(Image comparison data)
-- Opening Marker --

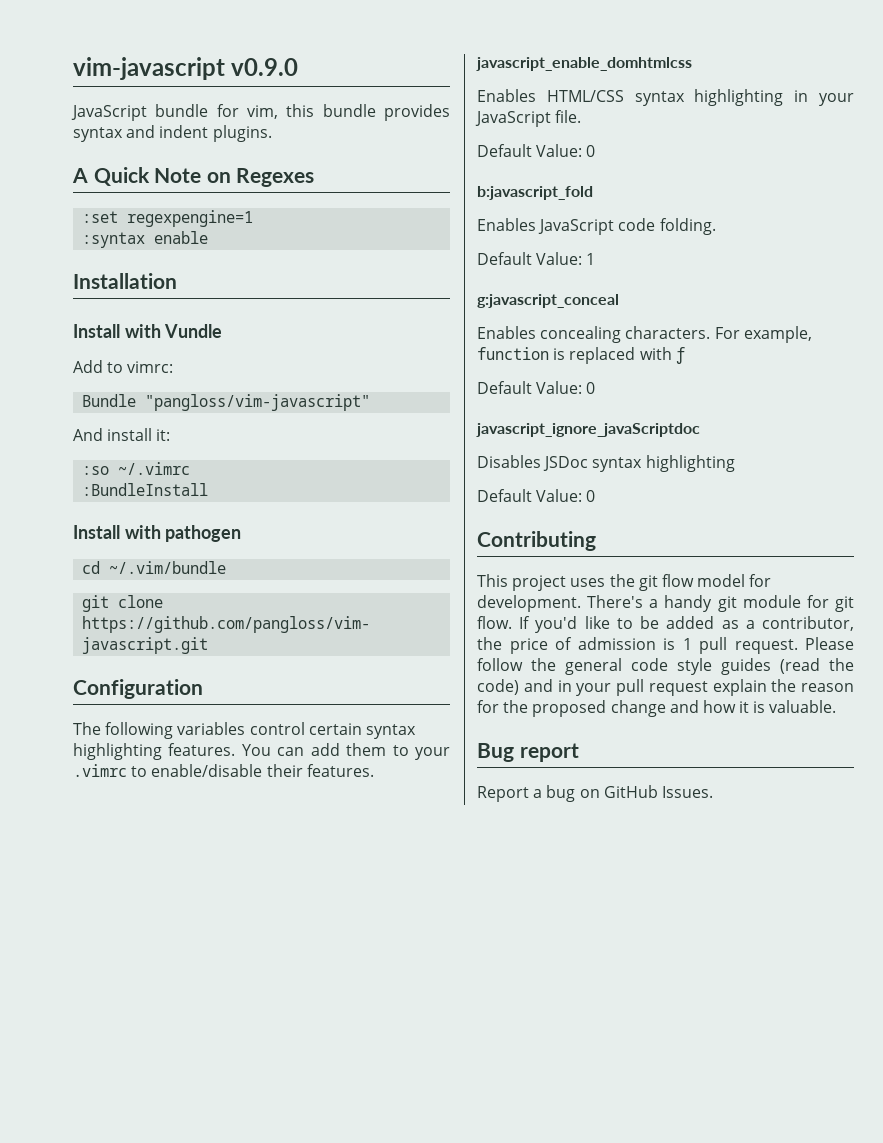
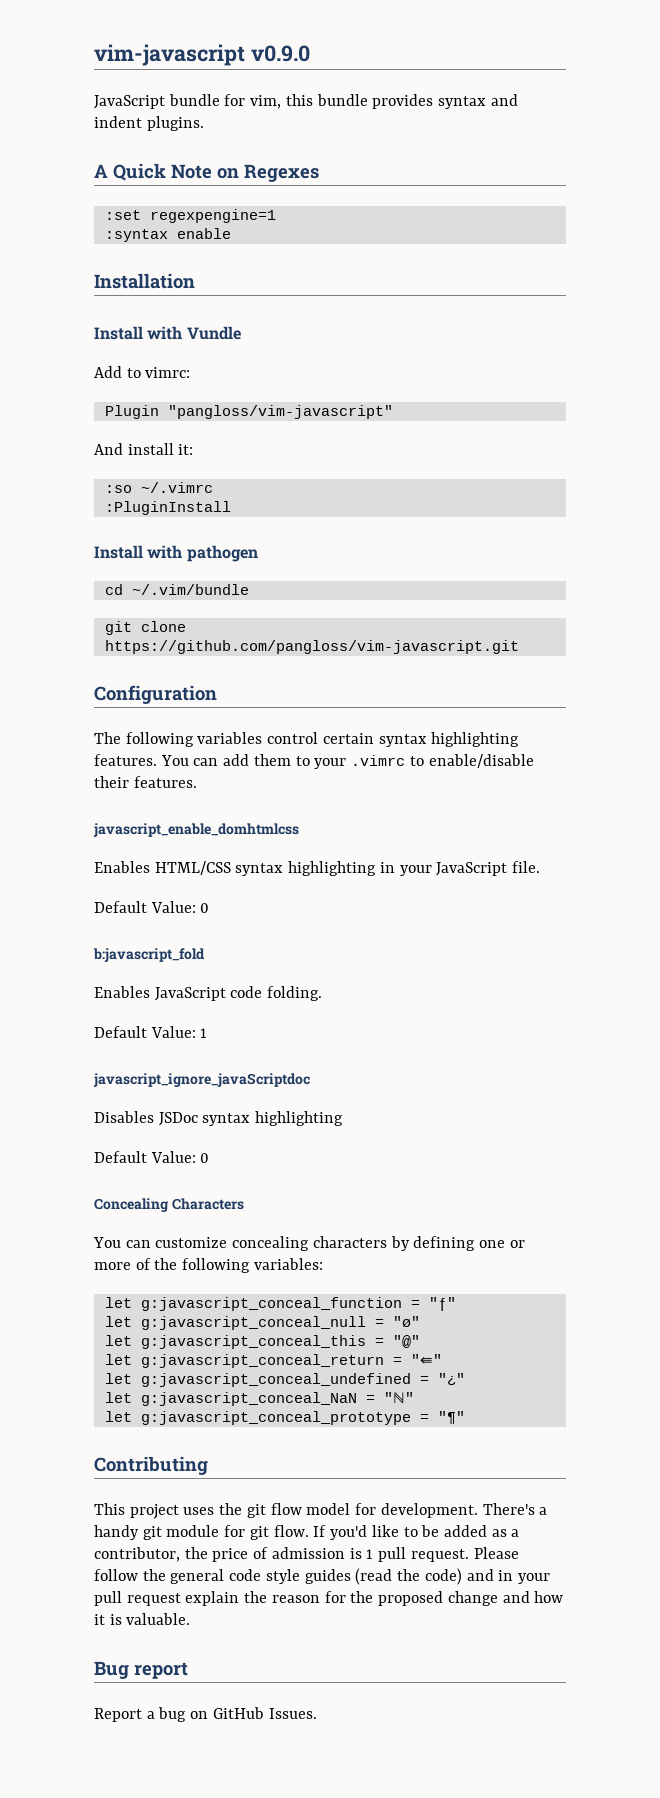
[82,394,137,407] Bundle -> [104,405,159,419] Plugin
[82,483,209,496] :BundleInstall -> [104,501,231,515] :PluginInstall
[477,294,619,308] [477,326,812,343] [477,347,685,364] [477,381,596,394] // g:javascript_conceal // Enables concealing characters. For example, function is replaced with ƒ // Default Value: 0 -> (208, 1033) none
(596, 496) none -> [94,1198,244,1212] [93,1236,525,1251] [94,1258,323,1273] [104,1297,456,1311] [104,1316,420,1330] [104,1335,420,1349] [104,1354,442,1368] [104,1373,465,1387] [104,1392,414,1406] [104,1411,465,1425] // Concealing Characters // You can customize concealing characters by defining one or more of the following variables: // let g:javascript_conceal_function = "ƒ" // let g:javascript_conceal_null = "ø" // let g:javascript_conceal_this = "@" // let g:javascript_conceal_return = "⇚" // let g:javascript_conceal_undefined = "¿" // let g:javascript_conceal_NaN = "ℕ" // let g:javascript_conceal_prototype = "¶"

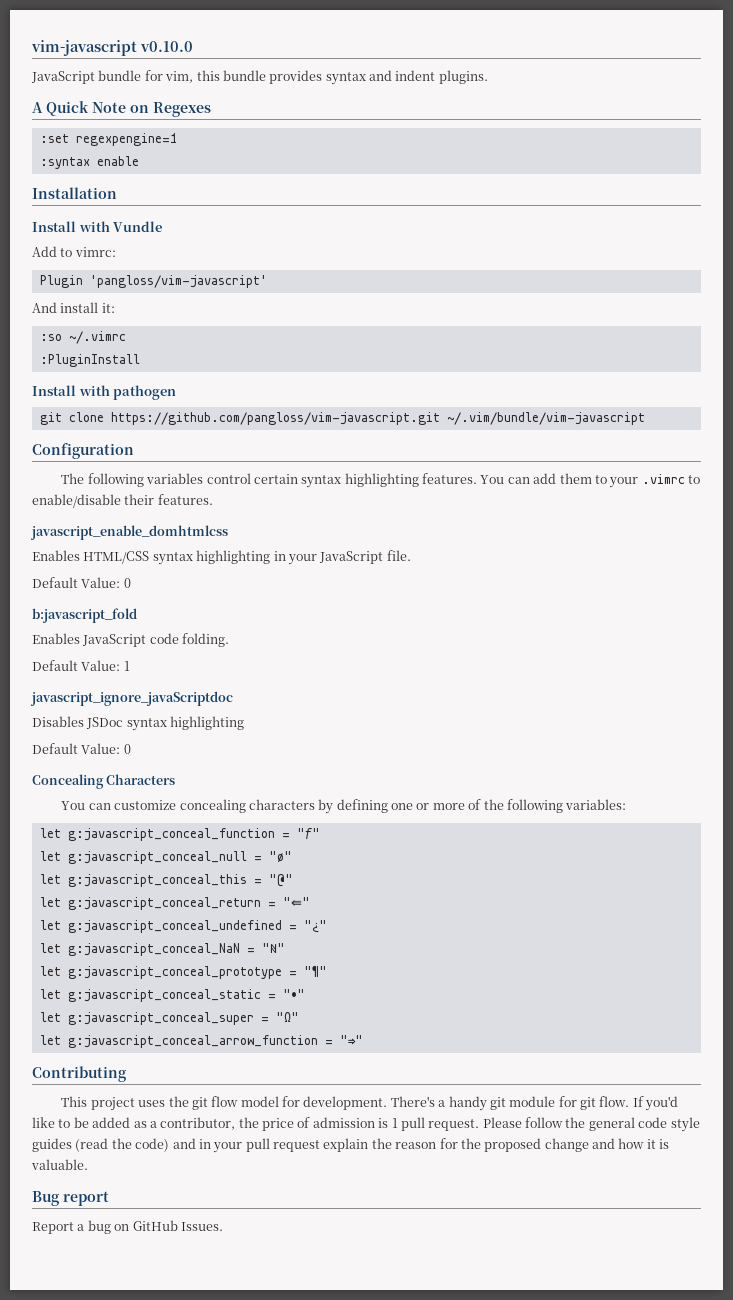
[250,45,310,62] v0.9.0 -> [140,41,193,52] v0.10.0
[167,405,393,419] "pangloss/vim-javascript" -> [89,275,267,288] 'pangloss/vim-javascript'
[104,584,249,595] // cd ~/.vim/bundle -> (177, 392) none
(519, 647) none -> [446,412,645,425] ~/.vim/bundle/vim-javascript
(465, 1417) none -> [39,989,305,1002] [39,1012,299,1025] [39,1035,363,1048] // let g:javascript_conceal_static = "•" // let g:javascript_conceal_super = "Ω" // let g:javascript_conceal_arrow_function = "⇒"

-- Closing Marker --

- _YOUR TASK_:
Give the data above back unchanged, except for the pictures.

- _EXERCISE SOLUTION_:
[82,394,137,407] Bundle -> [104,405,159,419] Plugin
[82,483,209,496] :BundleInstall -> [104,501,231,515] :PluginInstall
[477,294,619,308] [477,326,812,343] [477,347,685,364] [477,381,596,394] // g:javascript_conceal // Enables concealing characters. For example, function is replaced with ƒ // Default Value: 0 -> (208, 1033) none
(596, 496) none -> [94,1198,244,1212] [93,1236,525,1251] [94,1258,323,1273] [104,1297,456,1311] [104,1316,420,1330] [104,1335,420,1349] [104,1354,442,1368] [104,1373,465,1387] [104,1392,414,1406] [104,1411,465,1425] // Concealing Characters // You can customize concealing characters by defining one or more of the following variables: // let g:javascript_conceal_function = "ƒ" // let g:javascript_conceal_null = "ø" // let g:javascript_conceal_this = "@" // let g:javascript_conceal_return = "⇚" // let g:javascript_conceal_undefined = "¿" // let g:javascript_conceal_NaN = "ℕ" // let g:javascript_conceal_prototype = "¶"

[250,45,310,62] v0.9.0 -> [140,41,193,52] v0.10.0
[167,405,393,419] "pangloss/vim-javascript" -> [89,275,267,288] 'pangloss/vim-javascript'
[104,584,249,595] // cd ~/.vim/bundle -> (177, 392) none
(519, 647) none -> [446,412,645,425] ~/.vim/bundle/vim-javascript
(465, 1417) none -> [39,989,305,1002] [39,1012,299,1025] [39,1035,363,1048] // let g:javascript_conceal_static = "•" // let g:javascript_conceal_super = "Ω" // let g:javascript_conceal_arrow_function = "⇒"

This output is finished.